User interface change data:

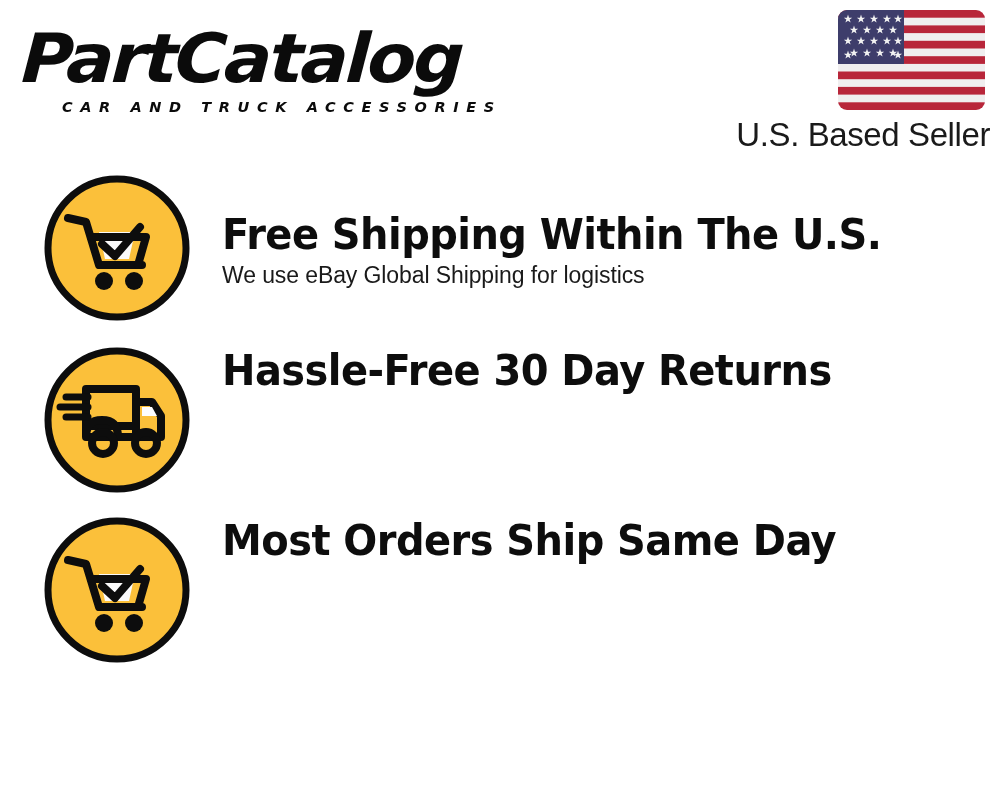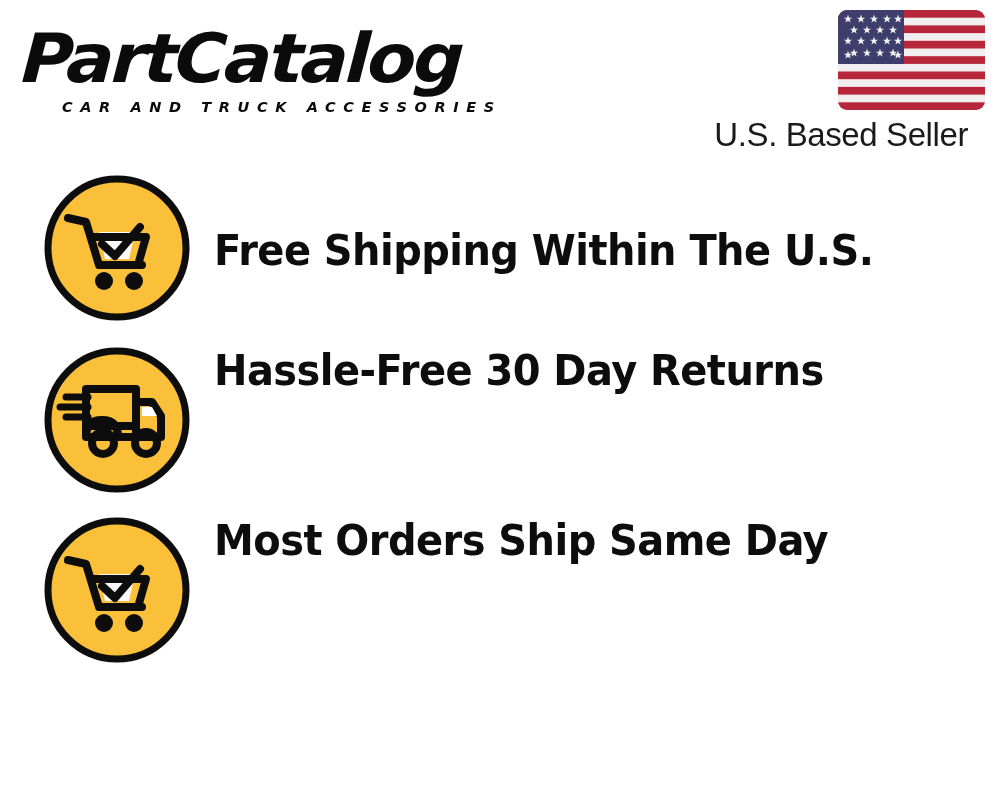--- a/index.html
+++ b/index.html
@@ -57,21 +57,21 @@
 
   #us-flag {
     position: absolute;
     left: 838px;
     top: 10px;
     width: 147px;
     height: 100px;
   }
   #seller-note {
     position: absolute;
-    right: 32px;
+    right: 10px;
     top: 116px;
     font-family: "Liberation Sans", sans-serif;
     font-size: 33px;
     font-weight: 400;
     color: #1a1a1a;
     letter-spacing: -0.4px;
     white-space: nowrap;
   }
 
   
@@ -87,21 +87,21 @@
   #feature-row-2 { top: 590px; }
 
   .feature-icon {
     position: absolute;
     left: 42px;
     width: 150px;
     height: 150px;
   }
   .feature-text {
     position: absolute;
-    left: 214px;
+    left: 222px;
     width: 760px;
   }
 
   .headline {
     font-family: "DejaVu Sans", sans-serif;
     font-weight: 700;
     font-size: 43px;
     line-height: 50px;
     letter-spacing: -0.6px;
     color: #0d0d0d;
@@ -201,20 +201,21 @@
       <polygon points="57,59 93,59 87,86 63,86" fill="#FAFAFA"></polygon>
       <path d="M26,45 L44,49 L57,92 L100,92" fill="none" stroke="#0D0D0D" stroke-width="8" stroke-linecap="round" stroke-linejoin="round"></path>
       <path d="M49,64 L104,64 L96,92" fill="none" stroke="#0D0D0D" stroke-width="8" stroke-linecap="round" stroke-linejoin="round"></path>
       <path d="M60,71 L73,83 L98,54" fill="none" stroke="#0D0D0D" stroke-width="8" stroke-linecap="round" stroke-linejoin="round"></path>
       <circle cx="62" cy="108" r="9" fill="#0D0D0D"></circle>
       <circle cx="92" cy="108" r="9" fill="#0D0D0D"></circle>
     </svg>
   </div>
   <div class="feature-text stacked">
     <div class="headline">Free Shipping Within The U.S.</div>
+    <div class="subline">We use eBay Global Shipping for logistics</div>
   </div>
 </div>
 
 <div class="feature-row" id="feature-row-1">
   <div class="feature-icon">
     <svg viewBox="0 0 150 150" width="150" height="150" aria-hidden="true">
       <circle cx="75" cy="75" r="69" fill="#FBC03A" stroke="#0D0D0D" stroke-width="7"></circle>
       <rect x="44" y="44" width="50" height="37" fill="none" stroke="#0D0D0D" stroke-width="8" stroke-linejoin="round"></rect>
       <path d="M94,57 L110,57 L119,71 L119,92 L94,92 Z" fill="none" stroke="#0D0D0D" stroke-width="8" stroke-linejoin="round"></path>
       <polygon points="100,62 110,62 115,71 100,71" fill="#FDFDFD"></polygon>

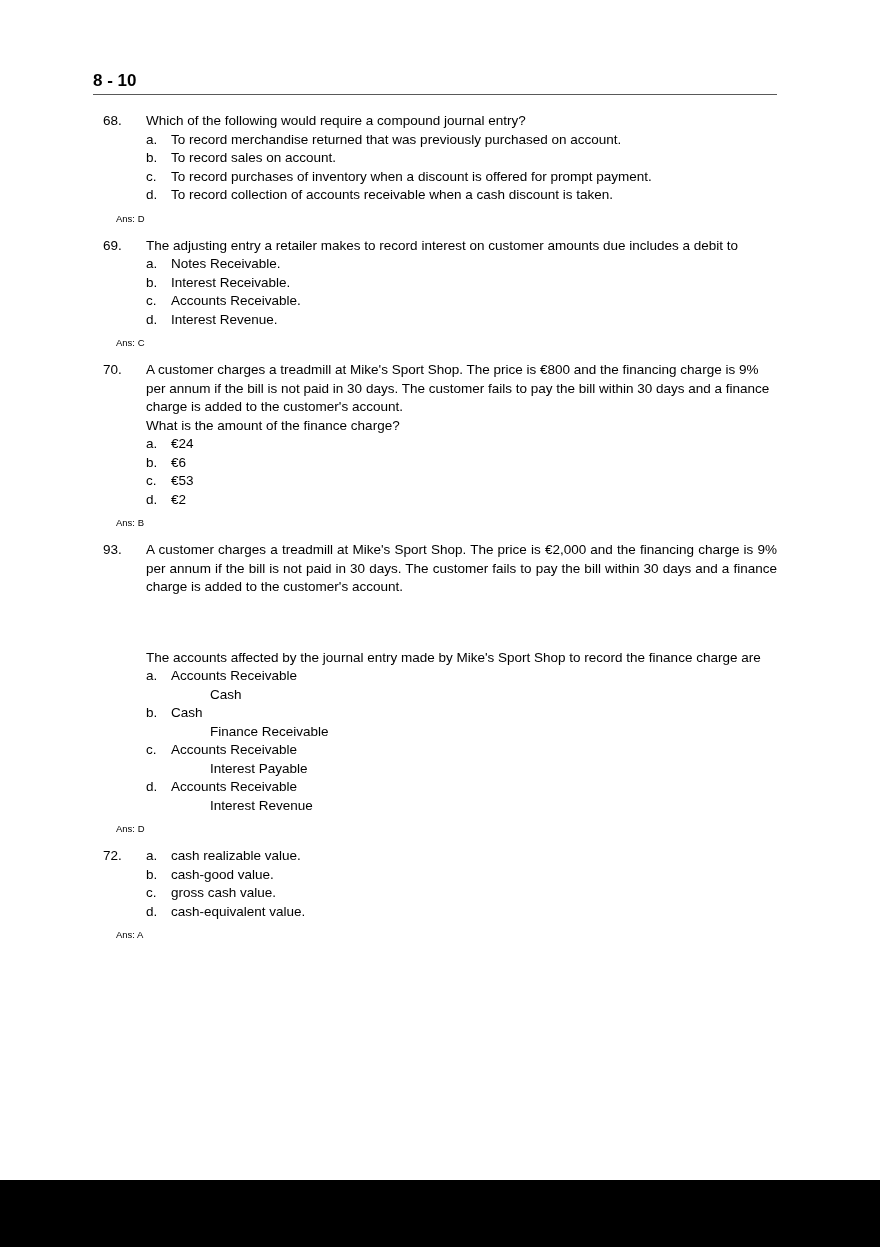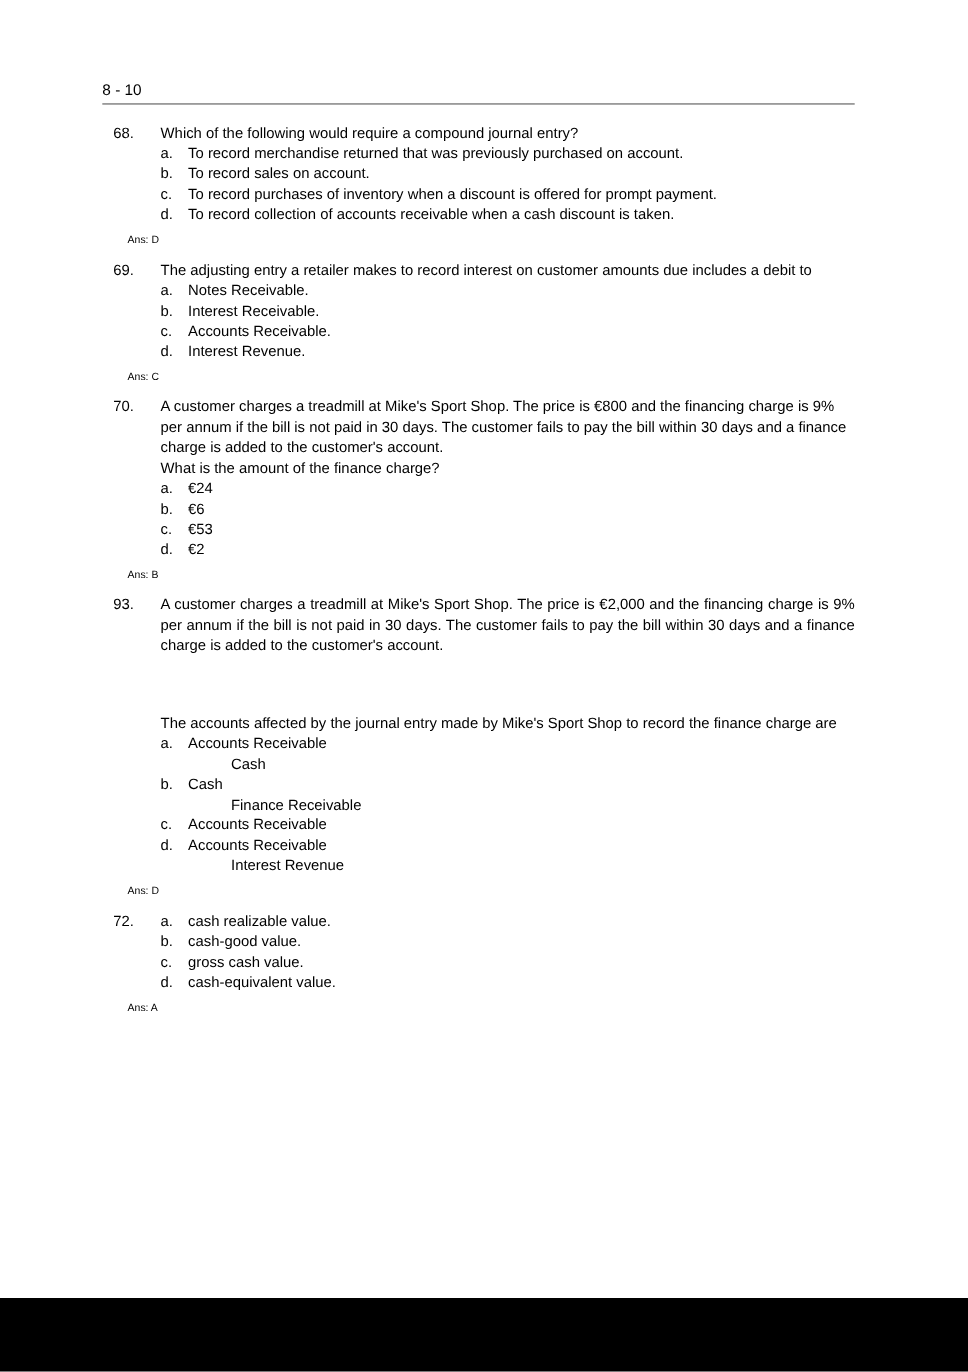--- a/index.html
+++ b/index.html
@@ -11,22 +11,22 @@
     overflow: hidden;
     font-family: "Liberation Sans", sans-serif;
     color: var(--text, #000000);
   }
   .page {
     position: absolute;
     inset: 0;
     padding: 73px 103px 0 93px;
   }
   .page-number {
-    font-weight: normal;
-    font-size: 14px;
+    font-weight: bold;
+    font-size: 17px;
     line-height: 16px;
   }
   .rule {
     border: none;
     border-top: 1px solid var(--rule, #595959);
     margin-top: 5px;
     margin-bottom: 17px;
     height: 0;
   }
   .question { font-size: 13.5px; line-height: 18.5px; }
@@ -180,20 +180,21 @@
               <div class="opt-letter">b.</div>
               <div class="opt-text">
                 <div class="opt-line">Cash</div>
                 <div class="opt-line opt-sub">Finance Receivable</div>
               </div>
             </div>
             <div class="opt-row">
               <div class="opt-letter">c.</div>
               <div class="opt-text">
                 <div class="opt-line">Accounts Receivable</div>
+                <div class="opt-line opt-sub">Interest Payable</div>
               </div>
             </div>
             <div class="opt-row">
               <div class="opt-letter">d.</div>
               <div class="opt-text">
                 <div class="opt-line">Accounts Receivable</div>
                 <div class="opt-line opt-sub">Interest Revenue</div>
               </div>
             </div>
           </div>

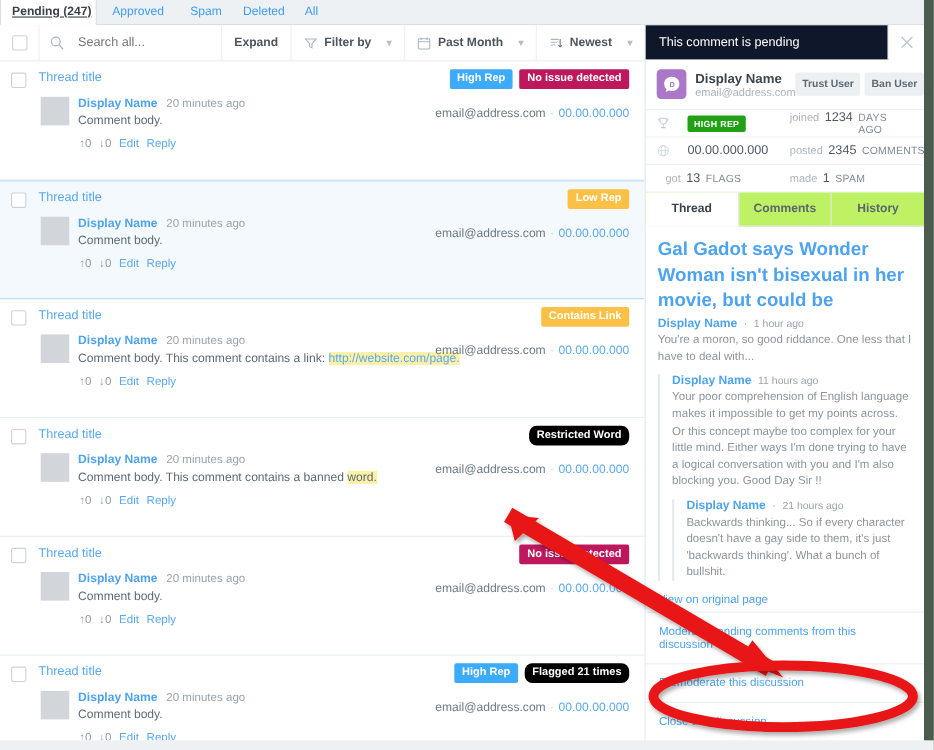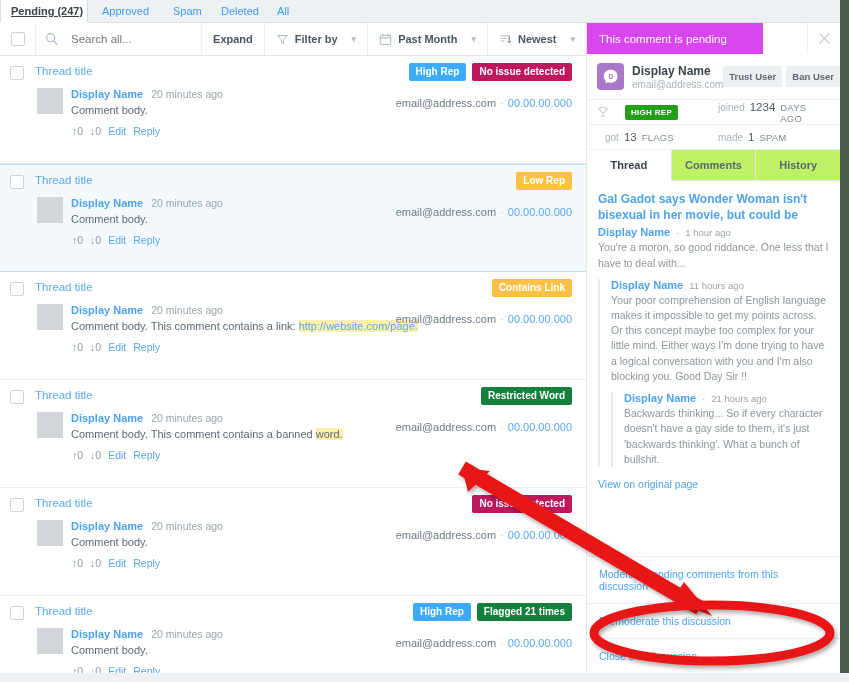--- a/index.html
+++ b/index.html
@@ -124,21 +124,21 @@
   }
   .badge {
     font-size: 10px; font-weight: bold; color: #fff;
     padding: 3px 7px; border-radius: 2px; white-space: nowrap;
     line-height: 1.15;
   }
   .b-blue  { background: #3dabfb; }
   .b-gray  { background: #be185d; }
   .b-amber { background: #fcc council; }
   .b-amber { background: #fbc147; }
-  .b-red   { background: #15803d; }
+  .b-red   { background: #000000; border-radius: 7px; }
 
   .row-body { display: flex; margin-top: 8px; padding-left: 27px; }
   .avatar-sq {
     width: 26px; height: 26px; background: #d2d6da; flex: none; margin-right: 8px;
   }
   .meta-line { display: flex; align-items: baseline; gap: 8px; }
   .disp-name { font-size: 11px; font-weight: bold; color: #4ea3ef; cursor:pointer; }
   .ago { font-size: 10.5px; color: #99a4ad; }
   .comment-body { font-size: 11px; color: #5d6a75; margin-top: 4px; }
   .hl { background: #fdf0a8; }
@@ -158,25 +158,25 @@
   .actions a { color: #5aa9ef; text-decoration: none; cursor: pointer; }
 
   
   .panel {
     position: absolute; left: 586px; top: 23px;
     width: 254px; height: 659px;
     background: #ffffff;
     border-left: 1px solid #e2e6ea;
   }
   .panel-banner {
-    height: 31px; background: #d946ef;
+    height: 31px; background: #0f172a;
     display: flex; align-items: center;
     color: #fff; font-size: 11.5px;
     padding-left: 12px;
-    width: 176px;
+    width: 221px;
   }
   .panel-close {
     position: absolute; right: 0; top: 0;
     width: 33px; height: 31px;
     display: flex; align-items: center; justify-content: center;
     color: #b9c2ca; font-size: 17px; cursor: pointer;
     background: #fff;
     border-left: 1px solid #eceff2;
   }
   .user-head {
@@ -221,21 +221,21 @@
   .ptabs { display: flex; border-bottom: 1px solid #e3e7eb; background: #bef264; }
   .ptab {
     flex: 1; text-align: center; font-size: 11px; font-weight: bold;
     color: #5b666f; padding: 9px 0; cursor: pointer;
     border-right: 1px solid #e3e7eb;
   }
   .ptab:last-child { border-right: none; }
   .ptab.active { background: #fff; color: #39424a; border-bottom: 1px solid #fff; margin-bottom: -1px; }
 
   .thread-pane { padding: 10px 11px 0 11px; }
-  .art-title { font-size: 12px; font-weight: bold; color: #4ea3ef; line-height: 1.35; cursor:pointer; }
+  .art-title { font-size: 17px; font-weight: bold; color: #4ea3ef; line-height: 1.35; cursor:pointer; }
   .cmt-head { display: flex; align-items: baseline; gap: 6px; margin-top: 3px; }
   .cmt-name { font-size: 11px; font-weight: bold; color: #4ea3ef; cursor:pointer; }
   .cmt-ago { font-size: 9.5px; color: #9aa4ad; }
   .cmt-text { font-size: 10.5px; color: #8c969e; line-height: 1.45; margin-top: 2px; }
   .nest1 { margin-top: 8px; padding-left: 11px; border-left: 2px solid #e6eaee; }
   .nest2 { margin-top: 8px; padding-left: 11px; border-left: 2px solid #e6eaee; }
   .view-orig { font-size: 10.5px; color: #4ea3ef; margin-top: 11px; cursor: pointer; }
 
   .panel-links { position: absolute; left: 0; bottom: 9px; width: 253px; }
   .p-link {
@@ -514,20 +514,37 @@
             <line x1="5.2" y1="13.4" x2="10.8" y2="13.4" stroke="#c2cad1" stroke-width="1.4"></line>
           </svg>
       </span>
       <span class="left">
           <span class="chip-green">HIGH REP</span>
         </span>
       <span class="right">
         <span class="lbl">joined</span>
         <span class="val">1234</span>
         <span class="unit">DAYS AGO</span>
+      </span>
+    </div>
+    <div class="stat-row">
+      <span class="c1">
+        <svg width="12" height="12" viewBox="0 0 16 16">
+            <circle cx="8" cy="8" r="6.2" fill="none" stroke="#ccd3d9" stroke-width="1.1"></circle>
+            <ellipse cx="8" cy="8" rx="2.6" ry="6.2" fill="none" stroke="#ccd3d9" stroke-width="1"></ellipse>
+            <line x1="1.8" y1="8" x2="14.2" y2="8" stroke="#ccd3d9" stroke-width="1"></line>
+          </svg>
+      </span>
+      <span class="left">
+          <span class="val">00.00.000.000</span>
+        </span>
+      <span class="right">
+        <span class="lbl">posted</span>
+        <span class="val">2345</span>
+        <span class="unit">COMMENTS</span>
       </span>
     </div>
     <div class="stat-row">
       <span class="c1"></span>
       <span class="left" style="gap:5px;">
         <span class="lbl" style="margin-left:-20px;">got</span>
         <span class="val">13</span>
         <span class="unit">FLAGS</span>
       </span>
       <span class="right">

Problem:
Where a line of the records holds the word "panel", copy that line.

Task answer:
   .panel {
   .panel-banner {
   .panel-close {
   .panel-links { position: absolute; left: 0; bottom: 9px; width: 253px; }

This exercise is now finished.